The priority queue always surfaces the node that appears most promising — the one with the lowest estimated total cost. This is why A* reaches the goal faster than Dijkstra: it doesn’t waste time exploring nodes in the wrong direction.

Heuristics: The Make-or-Break Decision

The heuristic h(n) is what separates a brilliant A* implementation from a broken one. Two properties matter:

Admissible Heuristics

A heuristic is admissible if it never overestimates the true cost to the goal:

$$h(n) \leq \text{actual cost from } n \text{ to goal}$$

Admissibility guarantees optimality. If h never overestimates, A* never prematurely commits to a suboptimal path because the estimated total cost f(n) always remains a lower bound on the true path cost through n.

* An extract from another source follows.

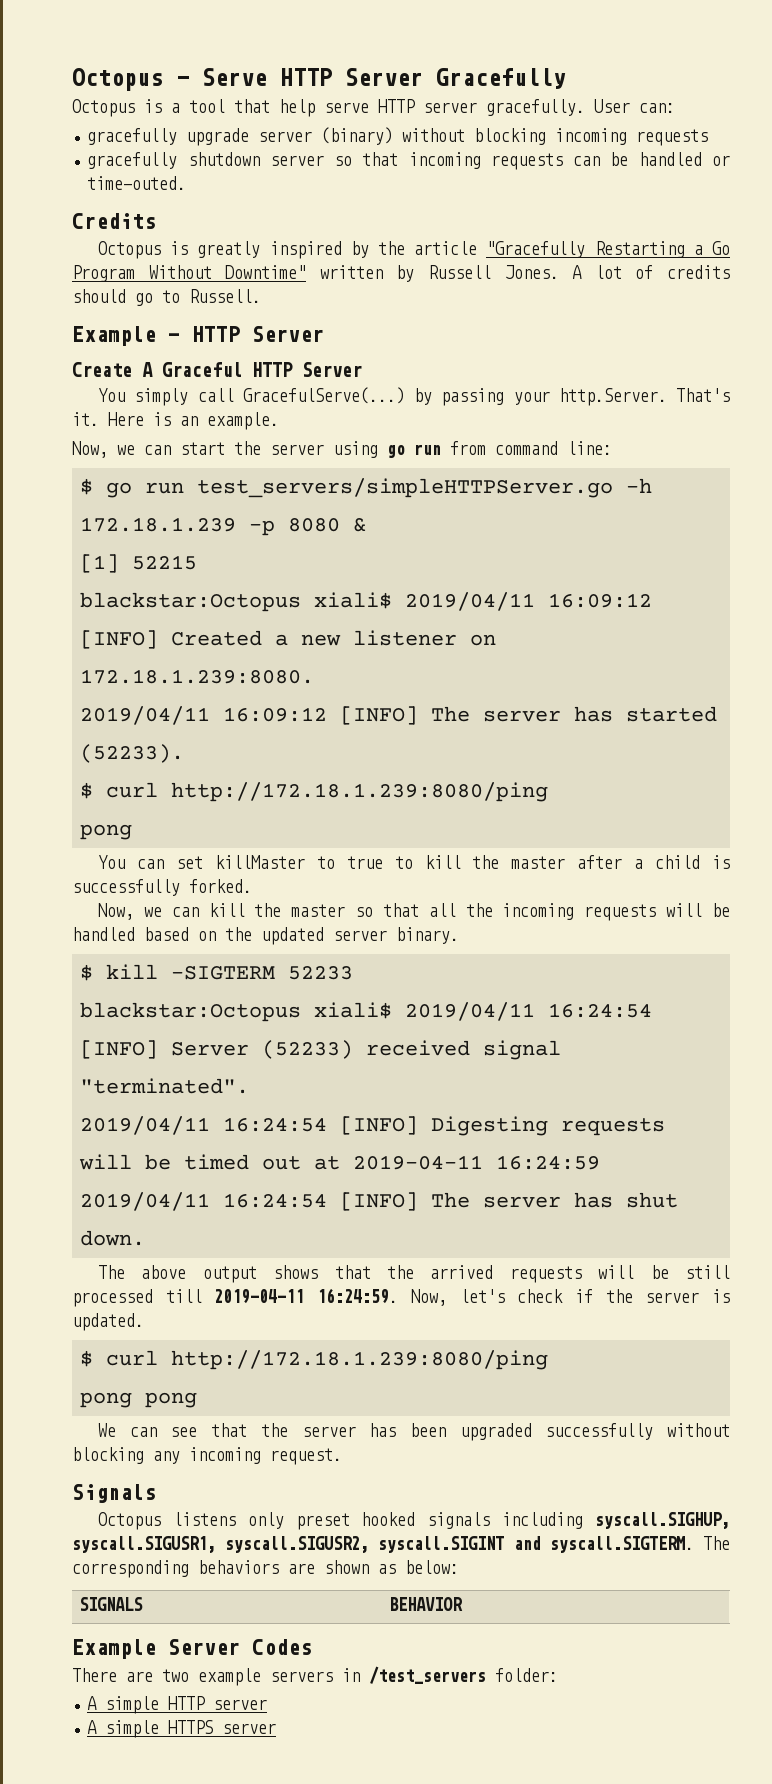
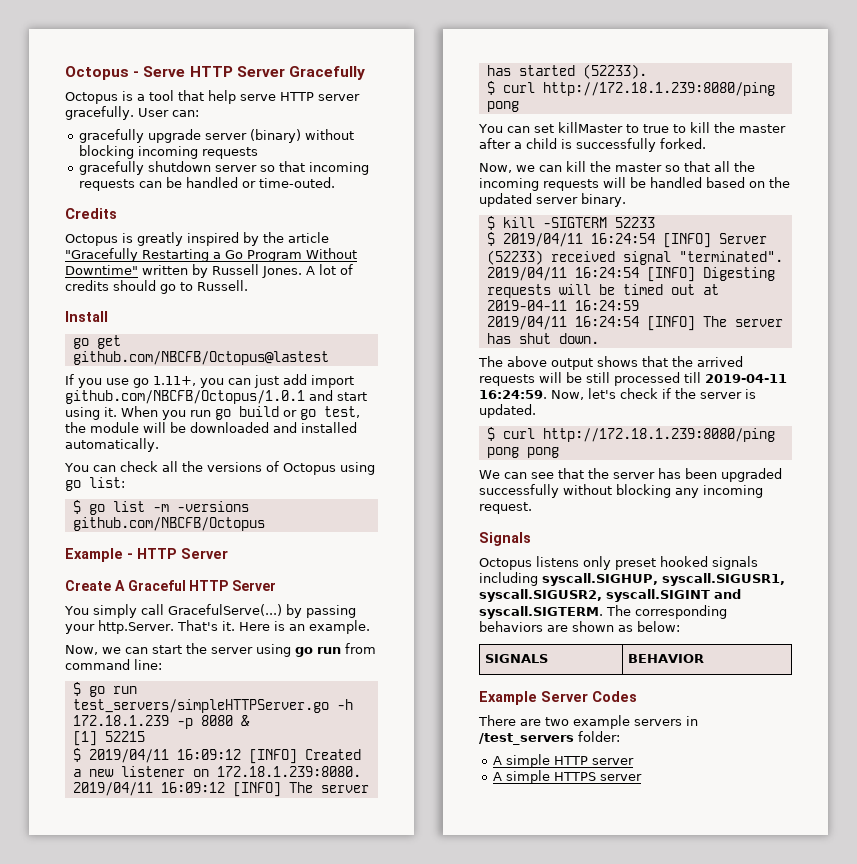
(261, 296) none -> [65,311,108,322] [72,335,121,349] [72,351,329,365] [65,374,354,388] [65,390,367,404] [65,406,360,420] [65,422,357,433] [65,438,159,452] [64,461,375,475] [65,477,125,491] [72,500,249,515] [72,517,265,531] // Install // go get github.com/NBCFB/Octopus@lastest // If you use go 1.11+, you can just add import github.com/NBCFB/Octopus/1.0.1 and start using it. When you run go build or go test, the module will be downloaded and installed automatically. // You can check all the versions of Octopus using go list: // $ go list -m -versions github.com/NBCFB/Octopus
[80,592,393,612] blackstar:Octopus xiali$ -> [72,748,81,762] $
[80,1002,393,1022] blackstar:Octopus xiali$ -> [486,232,495,246] $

Consistent (Monotone) Heuristics

A heuristic is consistent if for every node n and every neighbor n’:

$$h(n) \leq \text{cost}(n, n’) + h(n’)$$

This is the triangle inequality applied to the heuristic. Consistency implies admissibility (but not the reverse). A consistent heuristic guarantees that once you extract a node from the priority queue, you’ve found the shortest path to it — no need to revisit. This allows using a closed set to skip already-processed nodes, delivering a significant performance boost.

Every heuristic used in practice is consistent. Constructing an admissible-but-inconsistent heuristic requires deliberate effort.

Common Grid Heuristics

Heuristic	Formula	Best For
Manhattan	|x₁-x₂| + |y₁-y₂|	4-directional grid movement
Euclidean	√((x₁-x₂)² + (y₁-y₂)²)	Any-angle movement
Chebyshev	max(|x₁-x₂|, |y₁-y₂|)	8-directional grid movement
Zero	0	Degenerates to Dijkstra
Perfect	actual shortest distance	Oracle — A* goes straight to goal

Manhattan distance works for grids where you move up/down/left/right. It counts the minimum number of steps ignoring obstacles — always admissible because obstacles can only increase the true cost, never decrease it.

Euclidean distance works for continuous movement. It’s the straight-line distance — physically impossible to beat, so always admissible.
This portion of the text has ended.